[Web document revisions]
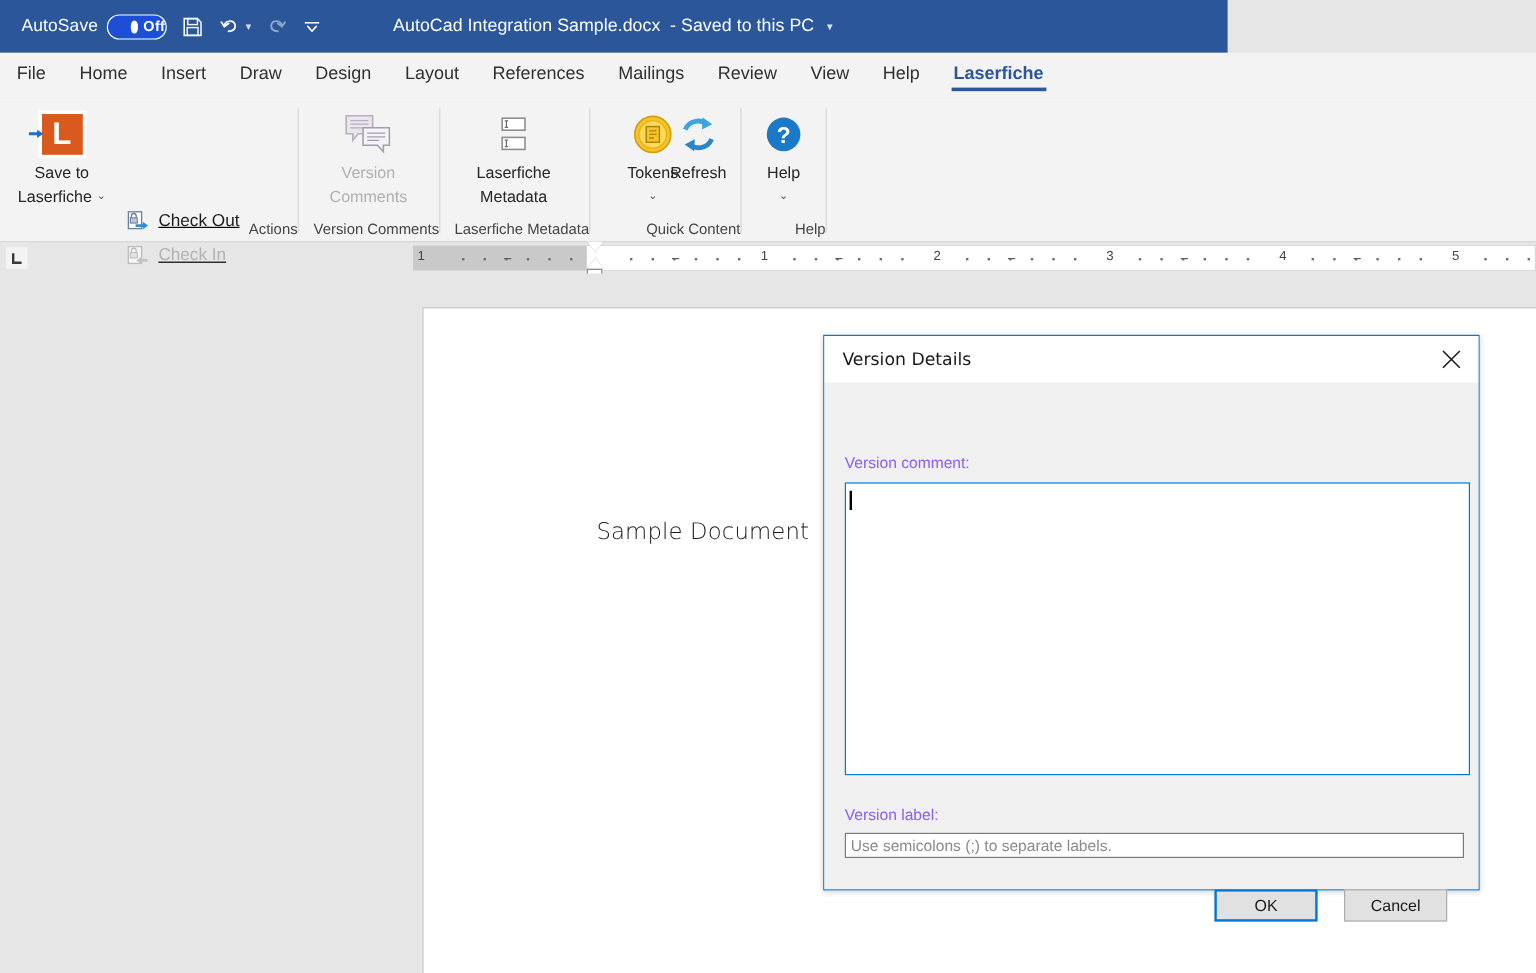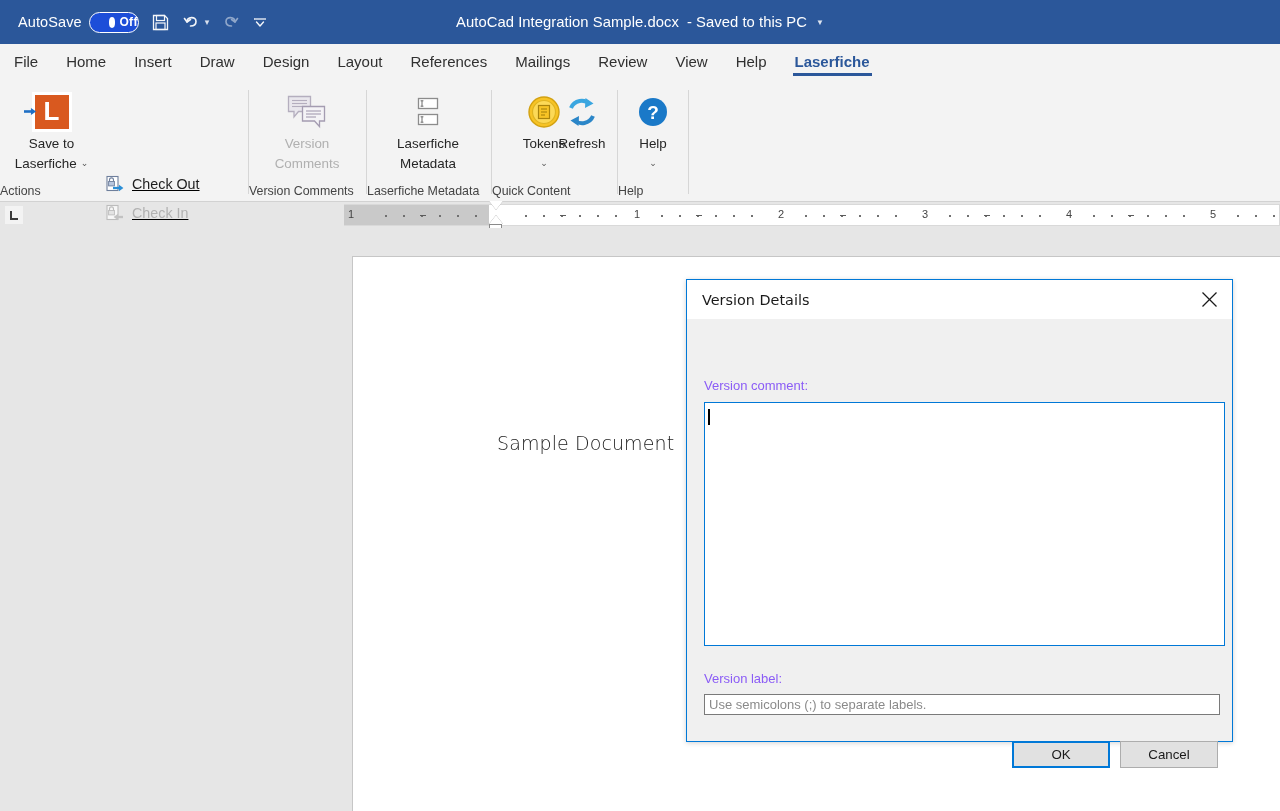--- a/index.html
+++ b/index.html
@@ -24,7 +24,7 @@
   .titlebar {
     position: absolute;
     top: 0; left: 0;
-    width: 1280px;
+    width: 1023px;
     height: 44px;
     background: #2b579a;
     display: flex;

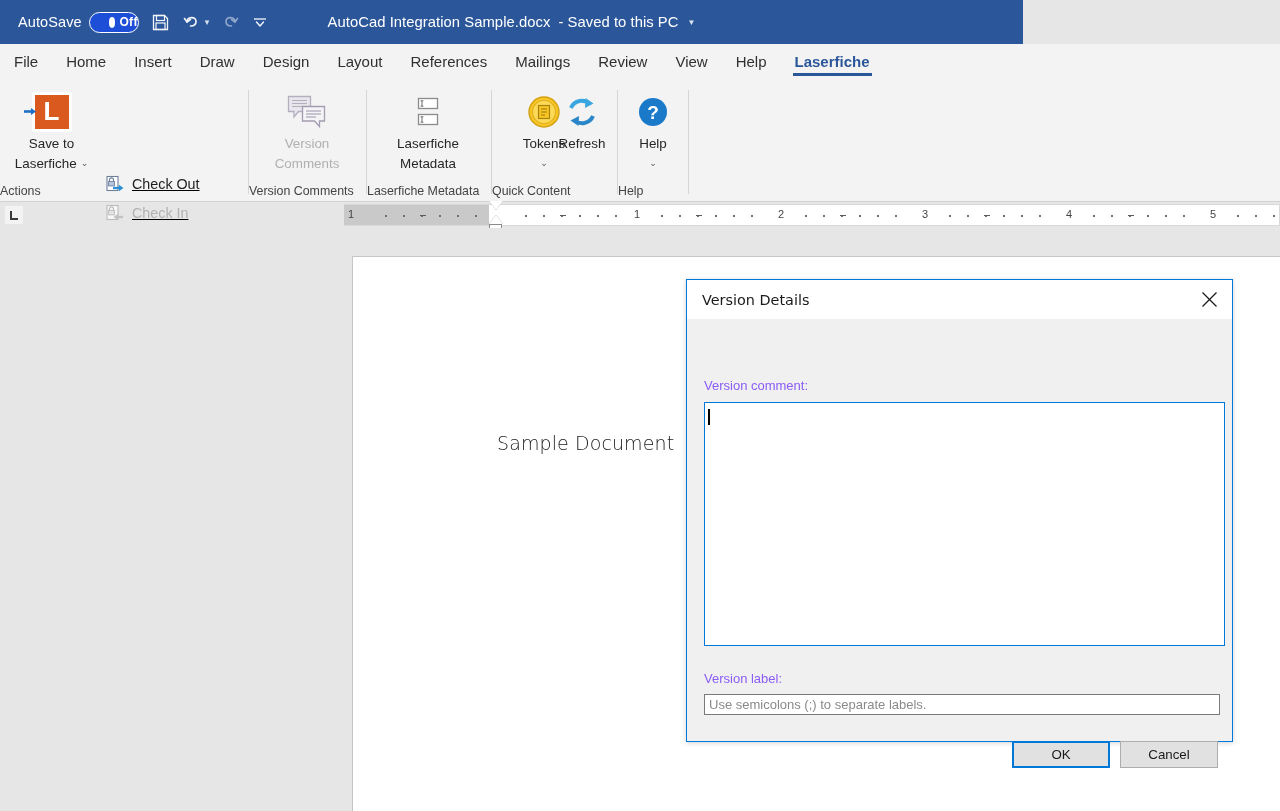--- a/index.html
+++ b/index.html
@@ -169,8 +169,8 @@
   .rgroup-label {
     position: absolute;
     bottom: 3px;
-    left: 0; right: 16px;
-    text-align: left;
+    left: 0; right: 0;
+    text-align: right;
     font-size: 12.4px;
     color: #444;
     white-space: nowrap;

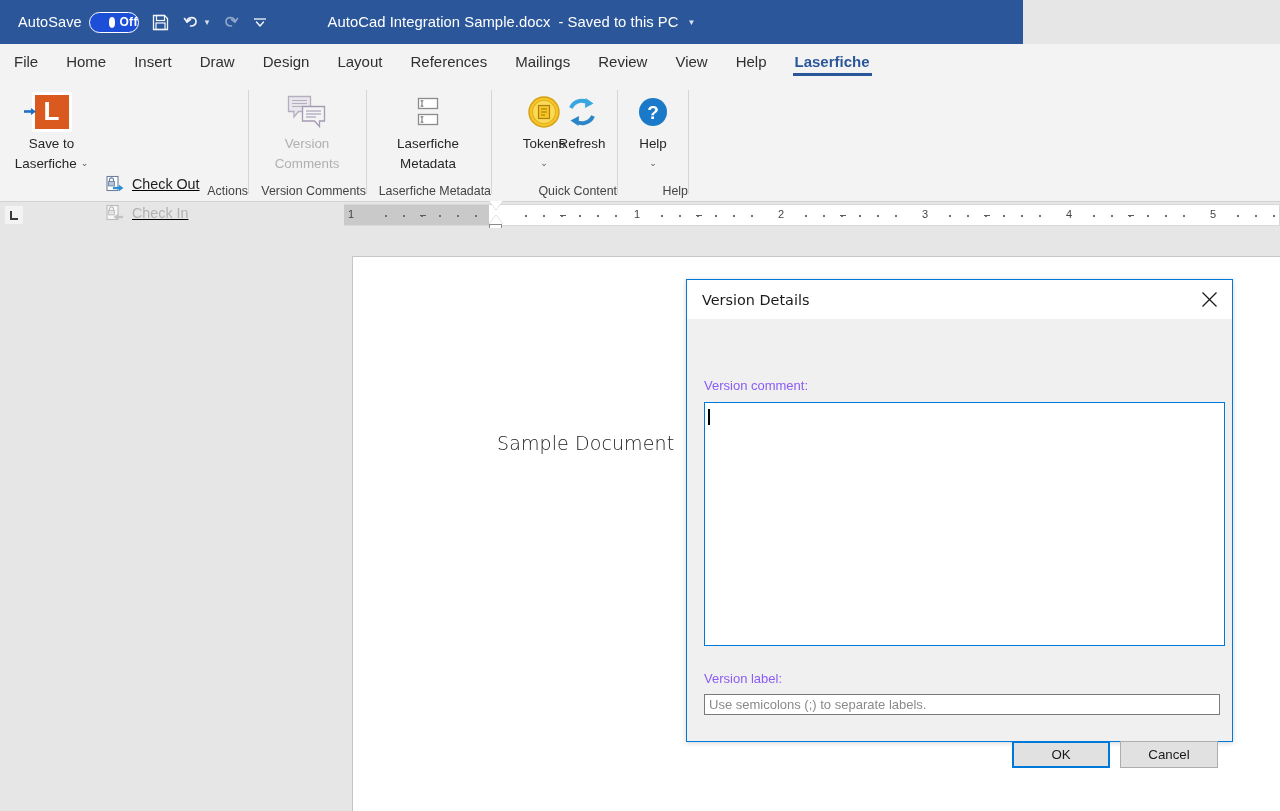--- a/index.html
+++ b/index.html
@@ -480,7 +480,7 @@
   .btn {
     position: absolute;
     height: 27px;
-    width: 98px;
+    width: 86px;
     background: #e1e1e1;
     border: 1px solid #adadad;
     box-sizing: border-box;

◆ Task statement:
Please take the lines from the beginning of the data above through the line holding "border: 1px solid #adadad;" and transcribe them exactly, without any pictures.

◆ Result:
--- a/index.html
+++ b/index.html
@@ -24,7 +24,7 @@
   .titlebar {
     position: absolute;
     top: 0; left: 0;
-    width: 1280px;
+    width: 1023px;
     height: 44px;
     background: #2b579a;
     display: flex;

--- a/index.html
+++ b/index.html
@@ -169,8 +169,8 @@
   .rgroup-label {
     position: absolute;
     bottom: 3px;
-    left: 0; right: 16px;
-    text-align: left;
+    left: 0; right: 0;
+    text-align: right;
     font-size: 12.4px;
     color: #444;
     white-space: nowrap;

--- a/index.html
+++ b/index.html
@@ -480,7 +480,7 @@
   .btn {
     position: absolute;
     height: 27px;
-    width: 98px;
+    width: 86px;
     background: #e1e1e1;
     border: 1px solid #adadad;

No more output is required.